Every entry below needs to be printed again exactly, with its pictures left out.

Entries taken from a collection:
****
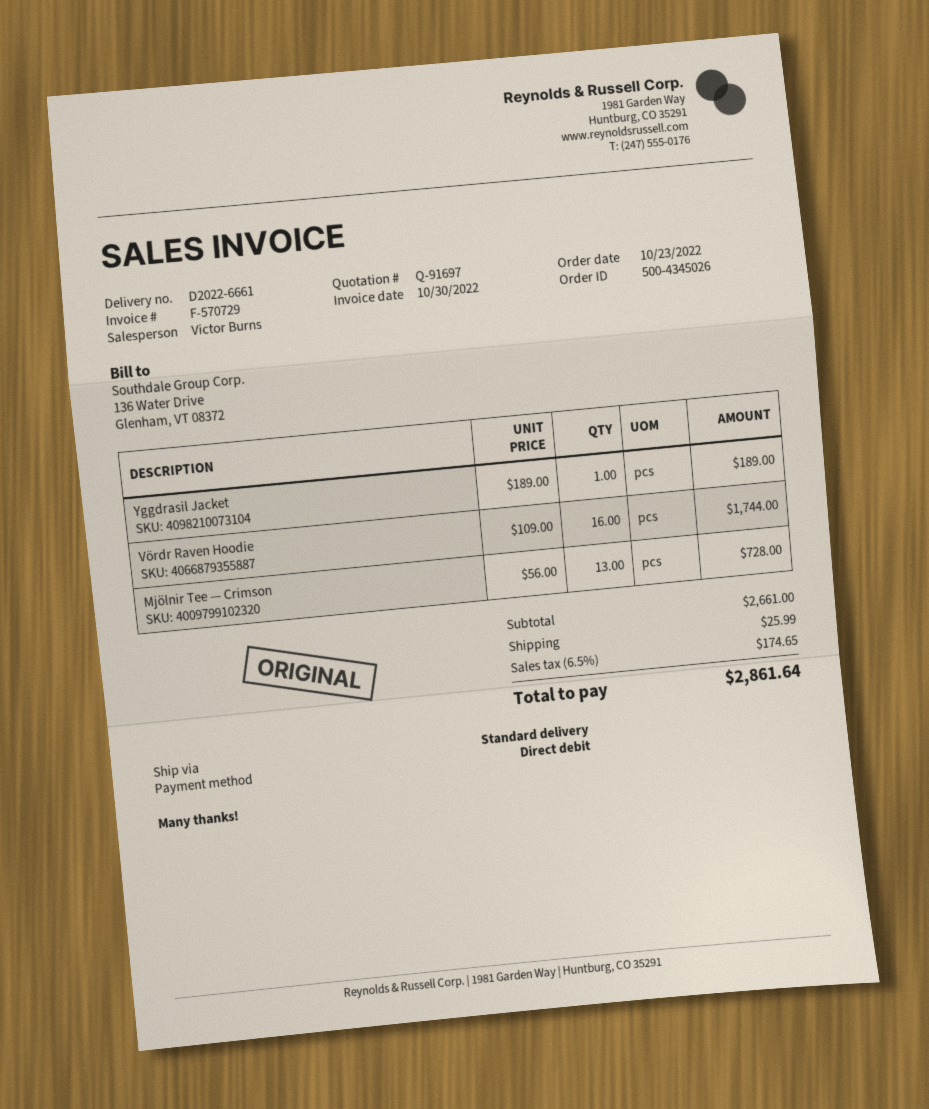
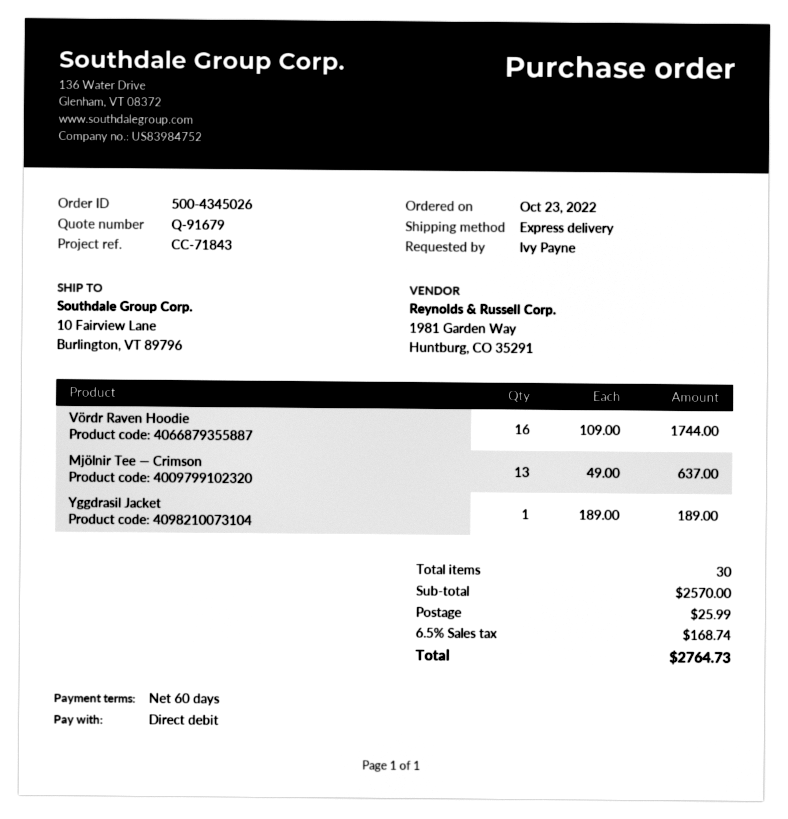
quote number: Q-91697 -> Q-91679
shipping method: standard -> express
Mjölnir Tee — Crimson: 13 x 56.00 = 728.00 -> 13 x 49.00 = 637.00
subtotal: 2661.00 -> 2570.00
tax: 6.5% = 174.65 -> 6.5% = 168.74
total: 2861.64 -> 2764.73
****
◆ **Response**:
quote number: Q-91697 -> Q-91679
shipping method: standard -> express
Mjölnir Tee — Crimson: 13 x 56.00 = 728.00 -> 13 x 49.00 = 637.00
subtotal: 2661.00 -> 2570.00
tax: 6.5% = 174.65 -> 6.5% = 168.74
total: 2861.64 -> 2764.73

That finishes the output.